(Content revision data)
● ● ● ●

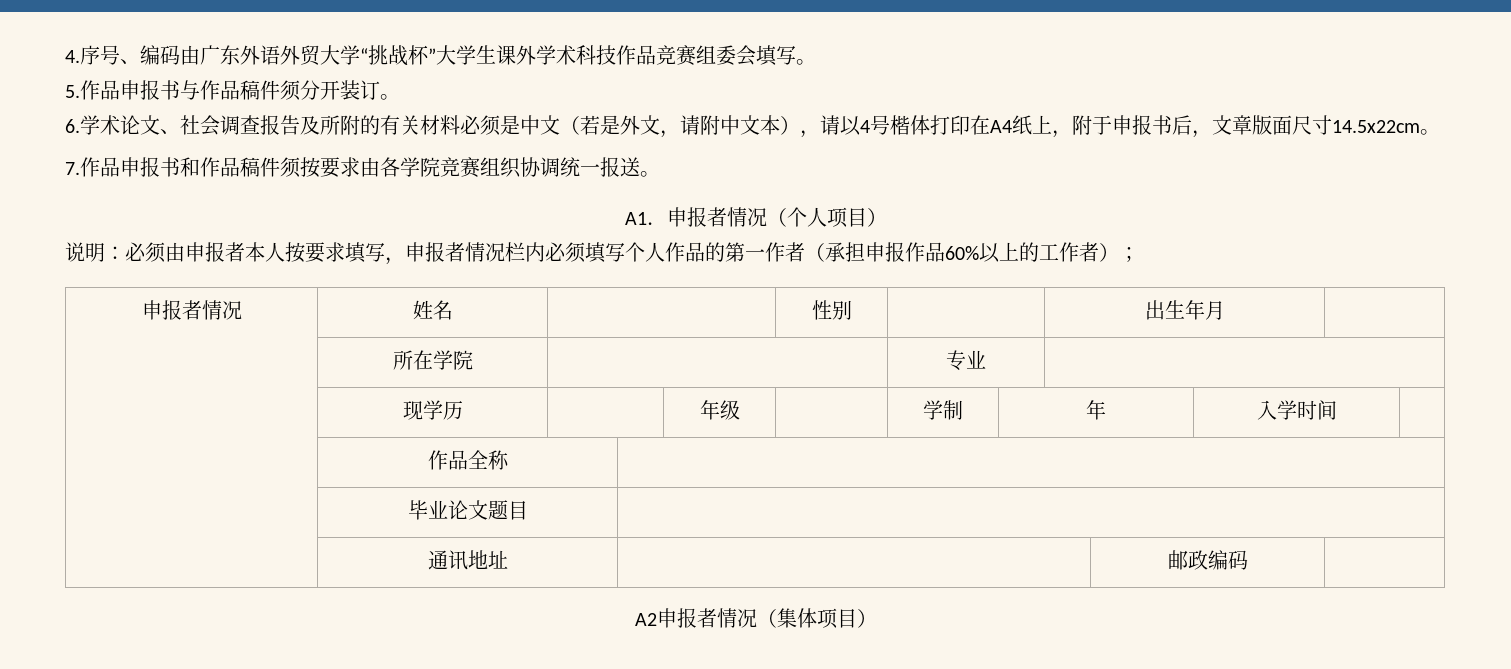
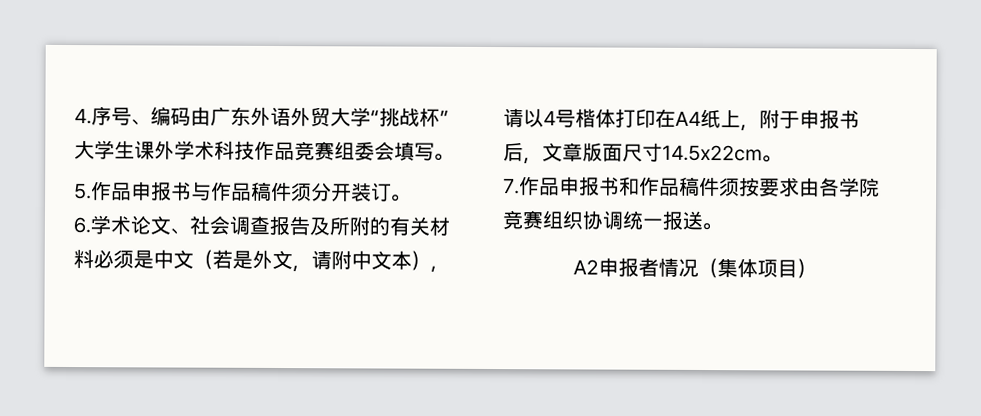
- A1．申报者情况（个人项目）
- 说明：必须由申报者本人按要求填写，申报者情况栏内必须填写个人作品的第一作者（承担申报作品60%以上的工作者）；
- 申报者情况 | 姓名 | | 性别 | | 出生年月 |
- | 所在学院 | | 专业 |
- | 现学历 | | 年级 | | 学制 | 年 | 入学时间 |
- | 作品全称 |
- | 毕业论文题目 |
- | 通讯地址 | | 邮政编码 |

● ● ● ●

> **WHAT TO DO**:
Every record above must be repeated exactly, with the pictures dropped.

> **REPLY TO THE TASK**:
- A1．申报者情况（个人项目）
- 说明：必须由申报者本人按要求填写，申报者情况栏内必须填写个人作品的第一作者（承担申报作品60%以上的工作者）；
- 申报者情况 | 姓名 | | 性别 | | 出生年月 |
- | 所在学院 | | 专业 |
- | 现学历 | | 年级 | | 学制 | 年 | 入学时间 |
- | 作品全称 |
- | 毕业论文题目 |
- | 通讯地址 | | 邮政编码 |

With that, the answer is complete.